Mercure, J. P., Crew III and Rose, JJ., concur.

. “[A]n estoppel ‘is imposed by law in the interest of fairness to prevent the enforcement of rights which would work fraud or injustice upon the person against whom enforcement is sought and who, in justifiable reliance upon the opposing party’s words or conduct, has been misled into acting upon the belief that such enforcement would not be sought’ ” (Verra v Bowman-Verra, 266 AD2d 682, 683, quoting Nassau Trust Co. v Montrose Concrete Prods. Corp., 56 NY2d 175, 184).
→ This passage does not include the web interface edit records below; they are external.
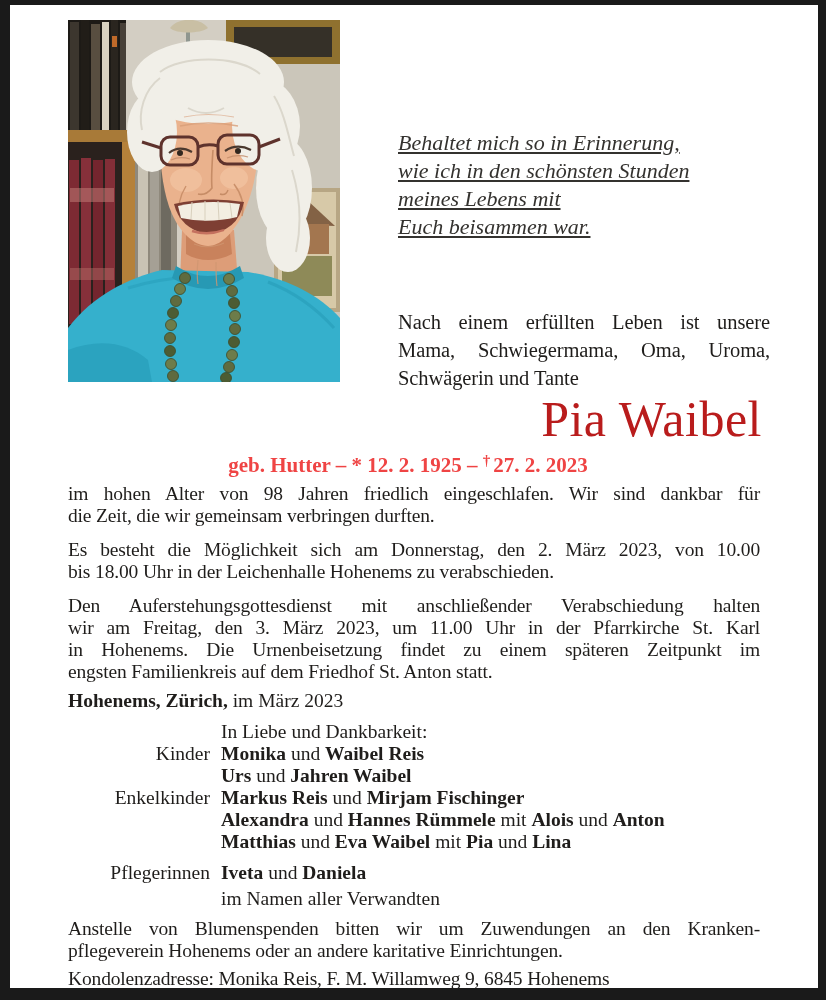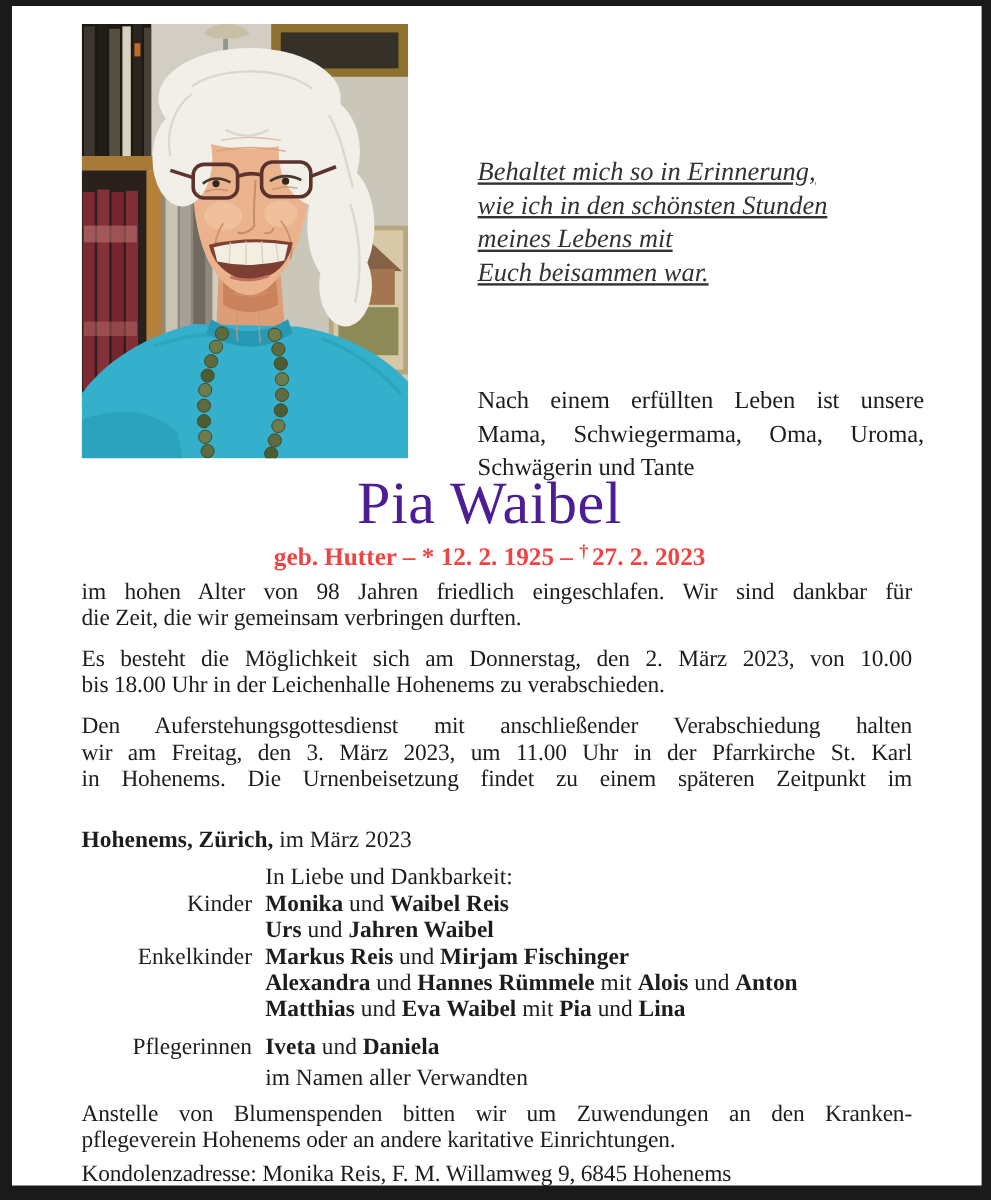"Nach einem erfüllten Leben ist" .intro { top: 315px -> 303px }
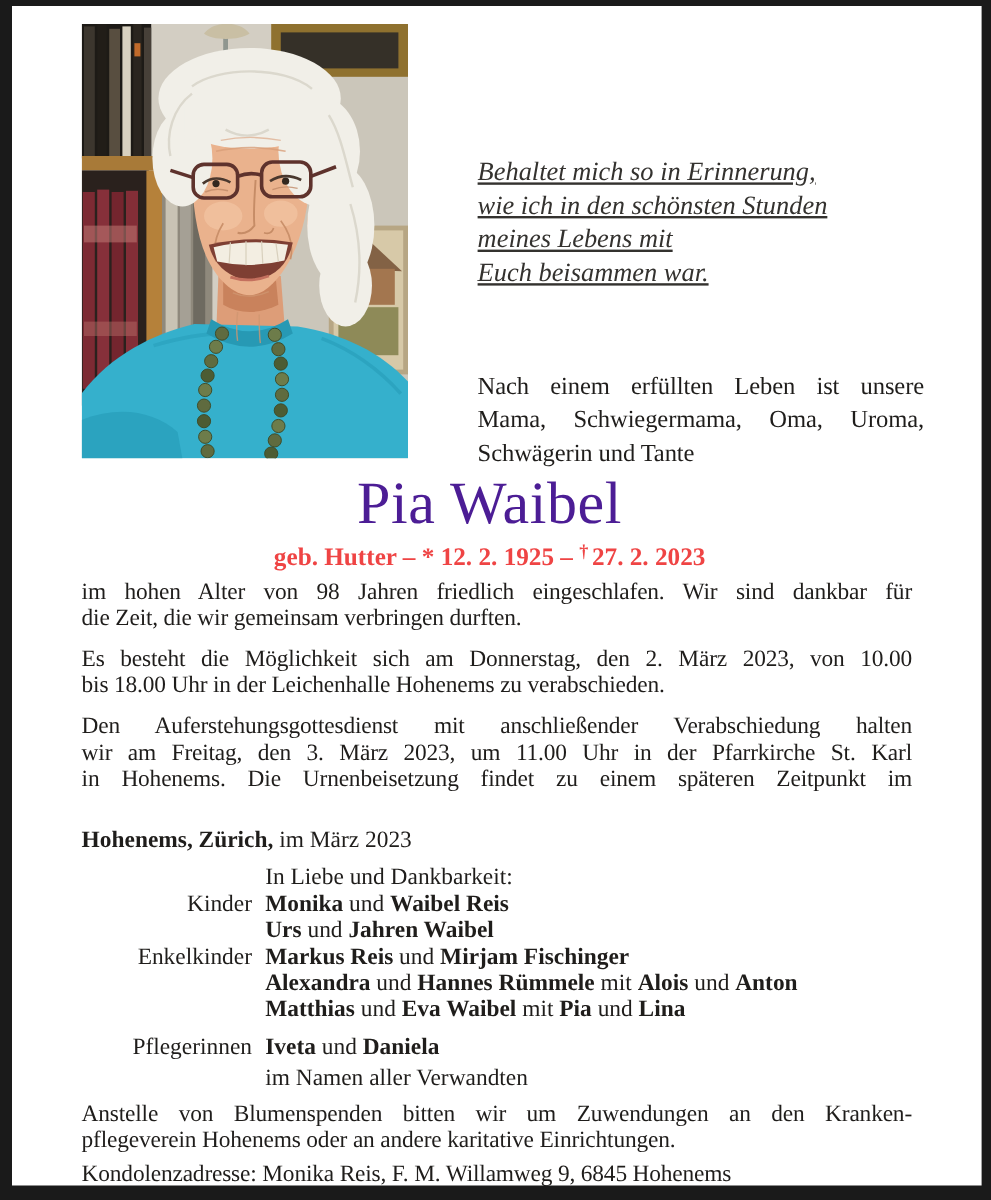"Pia Waibel" .name { color: #4c1d95 -> #b91c1c; text-align: none -> right }
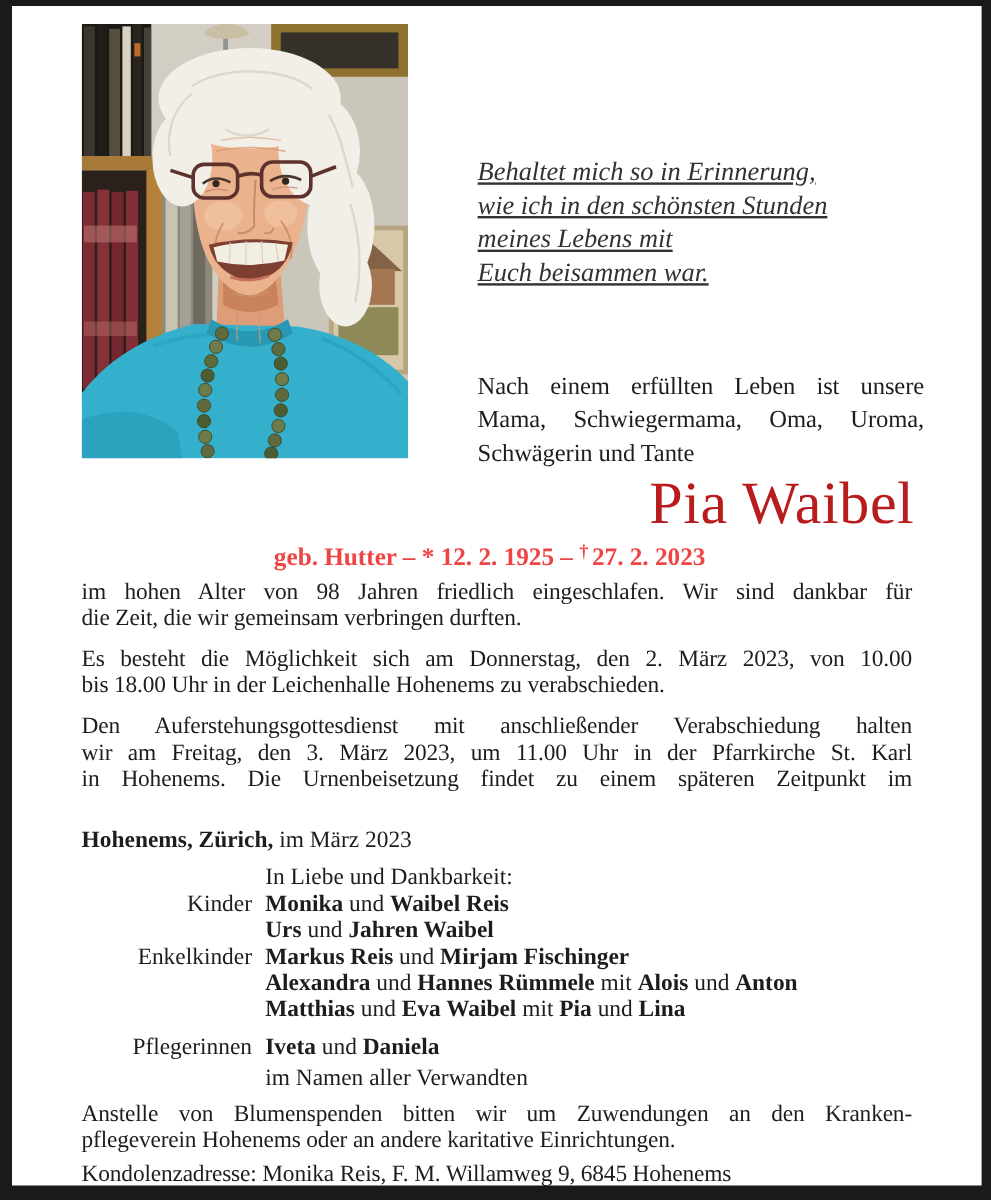"engsten Familienkreis auf dem Friedhof" div { html: none -> <div>engsten Familienkreis auf dem Friedhof St. Anton statt.</div> }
Simply stated, the record reveals that the fatherly relationship between petitioner and respondent’s child developed naturally over time, in the absence of misleading words or conduct on respondent’s part upon which petitioner could, in turn, detrimentally rely.

. The factual circumstances in Matter of Alison D. v Virginia M. (supra) were significantly more compelling for application of equitable estoppel than the facts of the case at bar.

. Our decision today is consistent with prior cases in this Court holding that it is against public policy to stipulate away a child’s right to be reared by his or her biological parent and that any stipulation elevating a nonbiological parent to the status of parent in a custody or visitation matter is against that public policy and does not confer standing upon a person unrelated by blood to the child (see, e.g., Matter of Cindy P. v Danny P., 206 AD2d 615, lv denied 84 NY2d 808; Matter of Canabush v Wancewicz, 193 AD2d 260).